Regression 2.0.0 -> 2.1.0-rc1

The dn reported by a search query contains 2 ou= thingies, both for the primary group and another group called "users". Like this: cn=hellerbarde,ou=superheros,ou=users,dc=example,dc=com

This dn is then used as a binddn, which gets rejected by glauth.

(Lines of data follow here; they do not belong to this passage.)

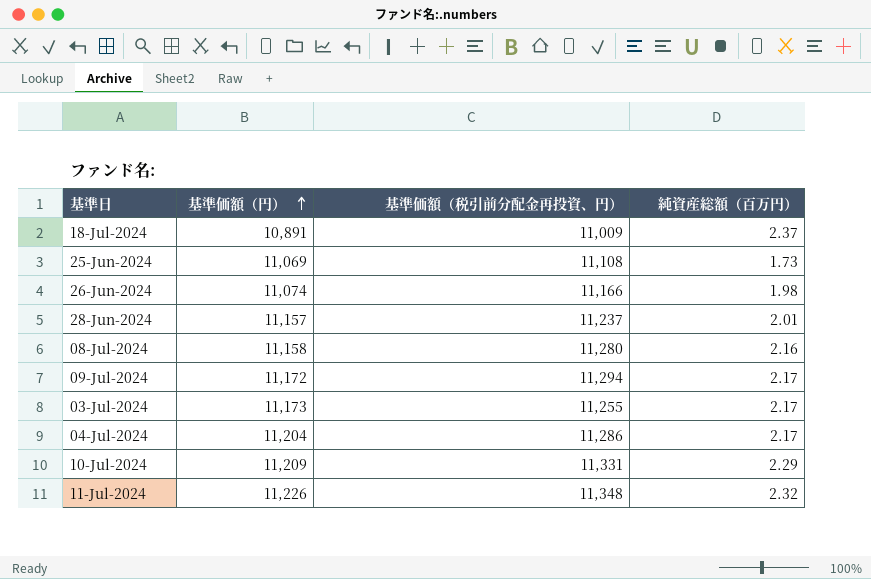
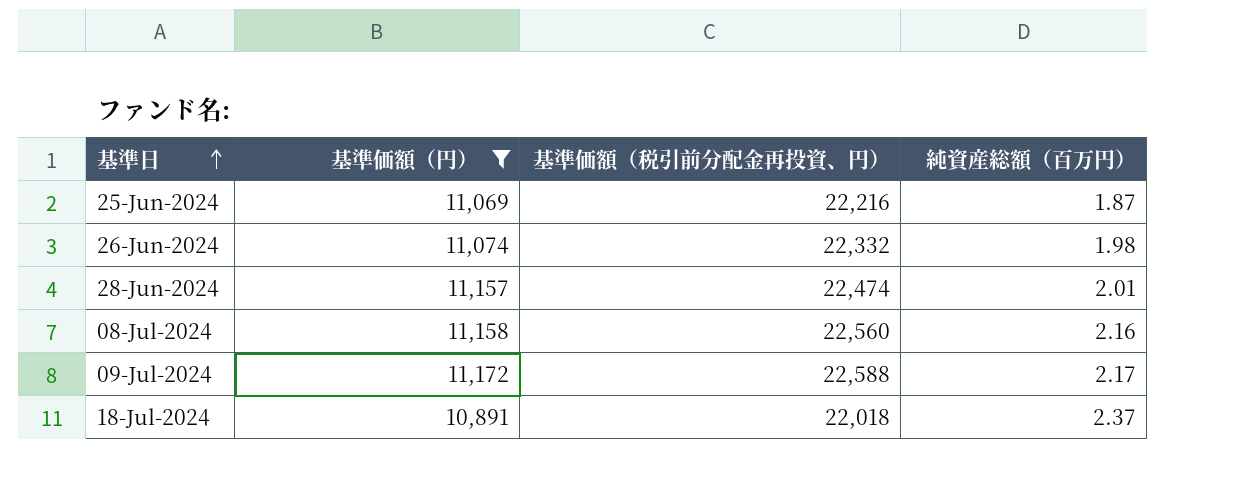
filter: none -> 基準価額（円） <= 11,172
row order: 基準価額（円） ascending -> 基準日 ascending
25-Jun-2024 | 基準価額（税引前分配金再投資、円）: 11,108 -> 22,216
25-Jun-2024 | 純資産総額（百万円）: 1.73 -> 1.87
26-Jun-2024 | 基準価額（税引前分配金再投資、円）: 11,166 -> 22,332
28-Jun-2024 | 基準価額（税引前分配金再投資、円）: 11,237 -> 22,474
08-Jul-2024 | 基準価額（税引前分配金再投資、円）: 11,280 -> 22,560
09-Jul-2024 | 基準価額（税引前分配金再投資、円）: 11,294 -> 22,588
18-Jul-2024 | 基準価額（税引前分配金再投資、円）: 11,009 -> 22,018

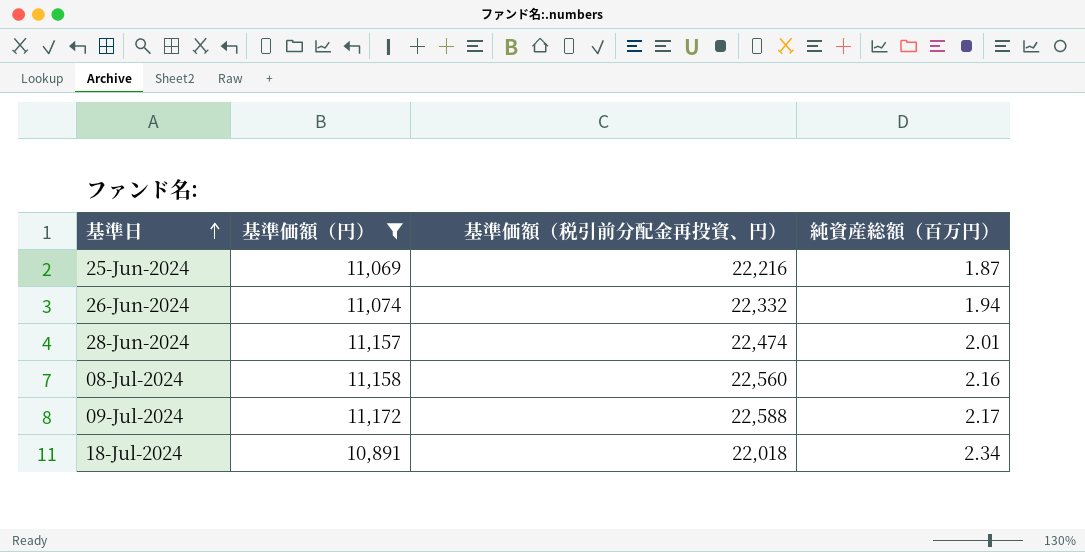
26-Jun-2024 | 純資産総額（百万円）: 1.98 -> 1.94
18-Jul-2024 | 純資産総額（百万円）: 2.37 -> 2.34

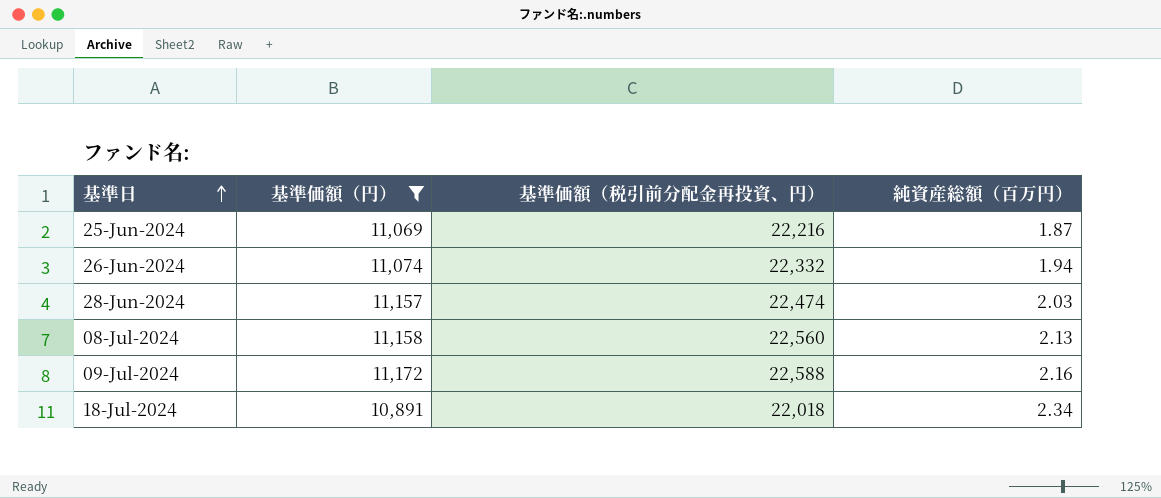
28-Jun-2024 | 純資産総額（百万円）: 2.01 -> 2.03
08-Jul-2024 | 純資産総額（百万円）: 2.16 -> 2.13
09-Jul-2024 | 純資産総額（百万円）: 2.17 -> 2.16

See this log excerpt:

12:59:22.641675 Bind ▶ DEBU 009  "level"=6 "msg"="Bind request"  "basedn"="dc=example,dc=com" "binddn"="cn=hellerbarde,ou=superheros,ou=users,dc=example,dc=com" "src"={"IP":"127.0.0.1","Port":40340,"Zone":""}
12:59:22.641726 findUser ▶ WARN 00a  "level"=2 "msg"="BindDN should have only one or two parts"  "binddn"="cn=hellerbarde,ou=superheros,ou=users,dc=example,dc=com" "numparts"=3

I had this problem with both gitbucket and dex

I don't know enough LDAP-lingo to properly explain what's happening, but I'm assuming that the "users" group is implicit to all users?

In any case, I tried to find the code that returns the dn attribute but I couldn't figure it out. 😄

I also mentioned this in the matrix channel, but I figured a proper bug report couldn't hurt.